Hablando de online shopping y después de su auge en la pandemia, se busca que se mantenga y que siga creciendo, por lo que cada vez serán más comunes los try ons virtuales, los que hemos visto desde hace poco tiempo en sitios o apps de marcas como Ben & Frank, Alta o para los tintes de cabello de L’Oréal.

Interacción con la IA

En cuanto a la moda y su relación con la política, un punto importante es el tema de los aranceles, ya que el precio de la importación de prendas y accesorios ha incrementado significativamente debido a los impuestos que se han agregado, especialmente cuando es algo proveniente de Estados Unidos o China, así que quien pida o compre algo de ahí se dará cuenta rápidamente en la diferencia de precio a comparación de unos años atrás, a lo que creo que sería una buena solución incentivar el consumo de marcas nacionales (de donde sea que estén leyendo).

Yéndonos hacia el lado de las ciencias sociales, aquí entra lo interesante para muchos: las tendencias, que como mencioné al principio, no son algo inocente, no se ponen de moda porque sí y siempre hay un trasfondo que dice mucho de lo que pasa en el mundo. Aproximadamente desde 2022, estuvimos viendo un incremento en la popularidad del quiet luxury y del estilo “old money”, los cuales fueron vistos como una clara señal de una ola de conservadurismo que tomó fuerza debido a factores como Trump ganando la presidencia de Estados Unidos por segunda vez, una nueva alza del partido republicano que abrazaba valores y costumbres “tradicionales” de décadas atrás, los términos usados en redes sociales como “mujeres de alto valor” y “hombres proveedores”, etc.

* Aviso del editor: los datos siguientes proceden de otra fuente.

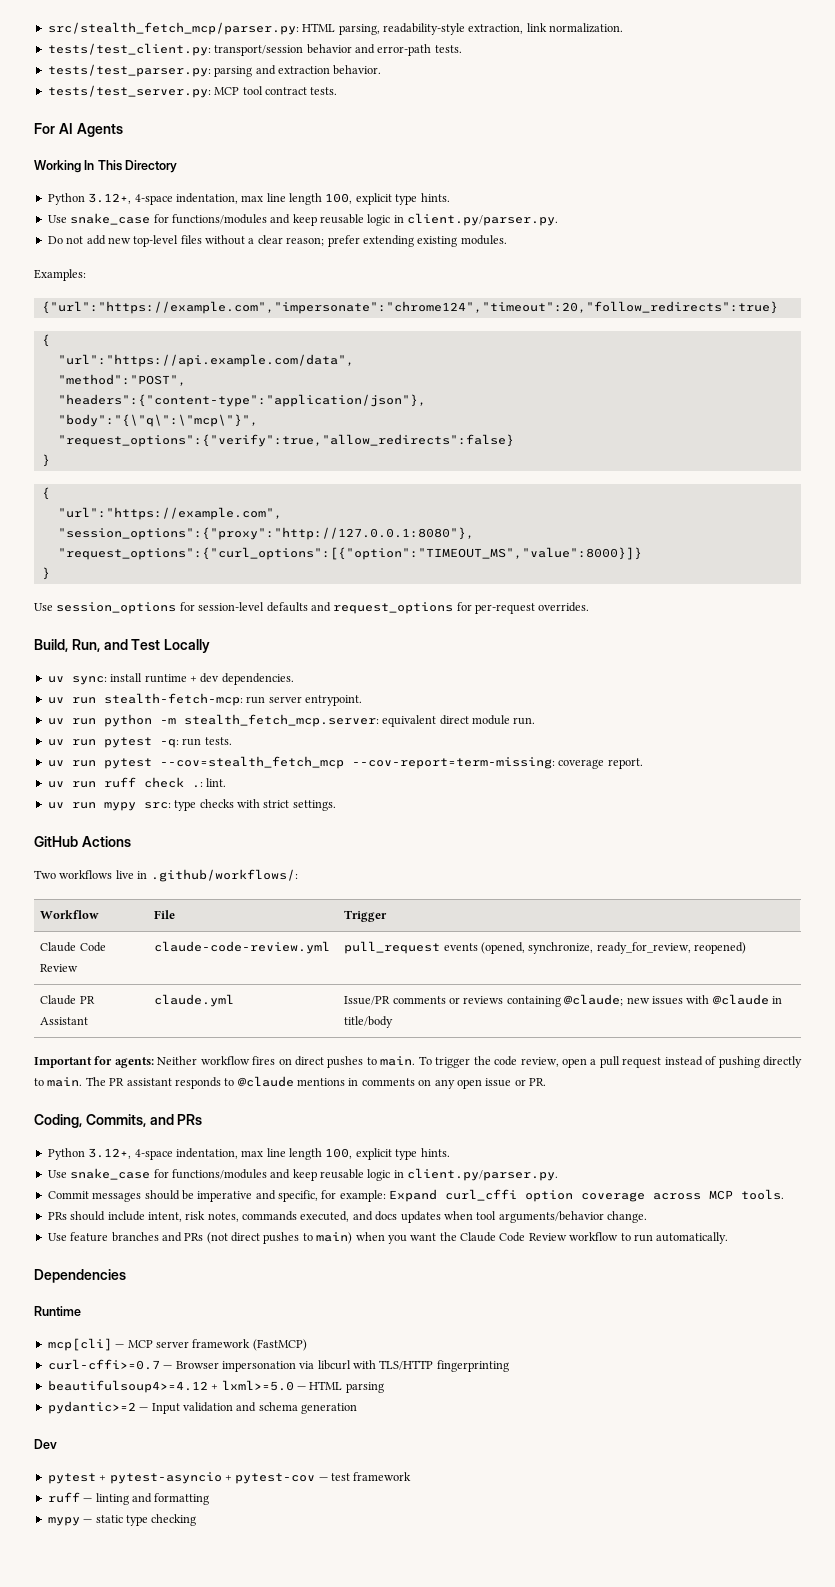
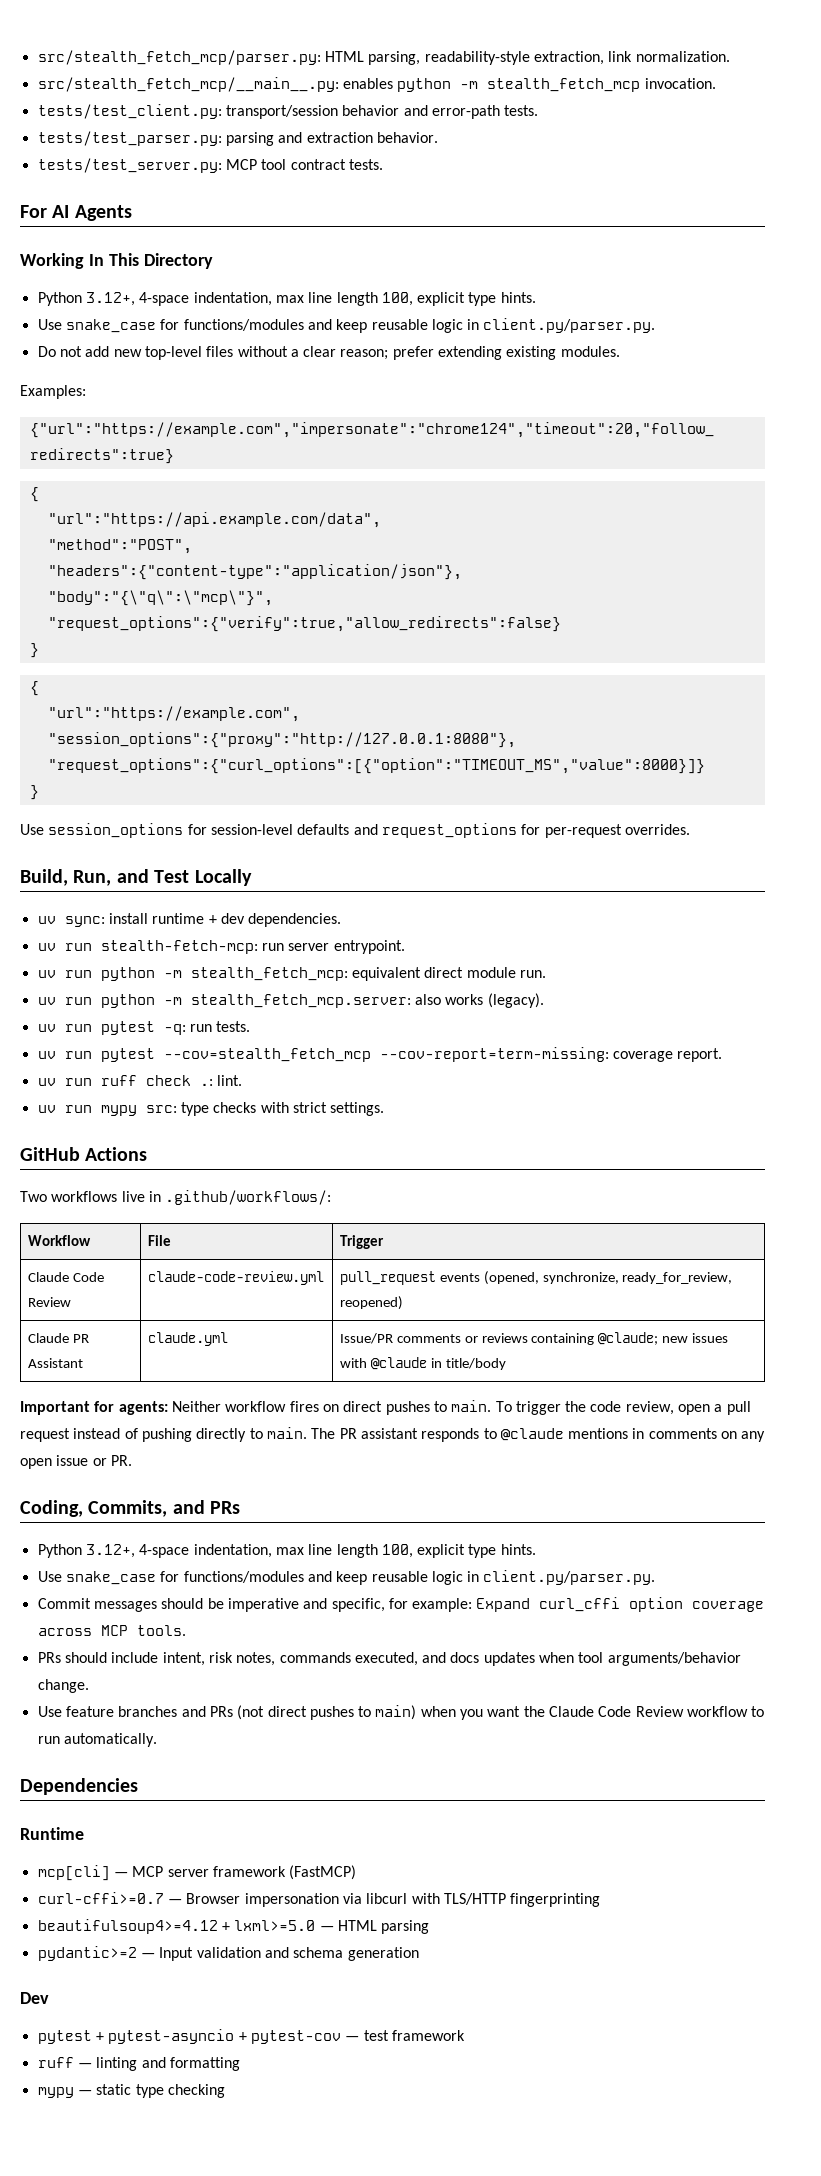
+ src/stealth_fetch_mcp/__main__.py: enables python -m stealth_fetch_mcp invocation.
- uv run python -m stealth_fetch_mcp.server: equivalent direct module run.
+ uv run python -m stealth_fetch_mcp: equivalent direct module run.
+ uv run python -m stealth_fetch_mcp.server: also works (legacy).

Después de una ausencia de color, de forma y de estilo personal, en la que la mayoría de los creadores en redes sociales parecían clones, las grandes casas de moda como Chanel, Dior, Jean Paul Gaultier, Schiaparelli, entre otras, presentaron colecciones llenas de texturas, como plumas, brillos, cuero, formas interesantes, como nudos, plisados, drapeados, balloon, así como con múltiples colores como rojo, verde, azul, naranja, todos en tonalidades fuertes y vistosas; ¿a qué vamos con esto? a que los consumidores nos hartamos de solo encontrar beige en tiendas y revistas, de que queremos darle vida a los looks que compramos y al contenido que consumimos, por lo que se acerca un buen momento para el maximalismo y el desarrollo de la creatividad en el estilo personal, sin que pierda la funcionalidad, siendo este look de Chanel el que, según yo, representa a la perfección lo que será 2026:

SS2026

Por último, pero no menos importante, se le estará dando prioridad al sentimentalismo, al storytelling y a llegar al público desde el corazón. Esto por la necesidad que muchas marcas tienen de generar una lealtad que va mucho más allá de que su feed se vea “aesthetic”, sino que se busca realmente conectar con quienes gustan de sus productos. Un gran ejemplo ha sido Jacquemus con la campaña de Valérie, el último lanzamiento de bolso de la marca francesa que es un homenaje a la fallecida madre del director Simon, visto desde la altura de un niño que admira y ama a su progenitora. Cada vez veremos más este tipo de conexión y me encanta, ya que nos hace ver la moda desde un lado más humano y real. Este fue mi fashion forecast, claro que son cosas que irán sucediendo poco a poco pero que se nos irán haciendo más presentes con el tiempo; aunque algunas me preocupan, otras me dan esperanza de que el futuro de la industria pinta para ser muy interesante de ver y que nos dará mucho de hablar en este año que apenas está comenzando su camino.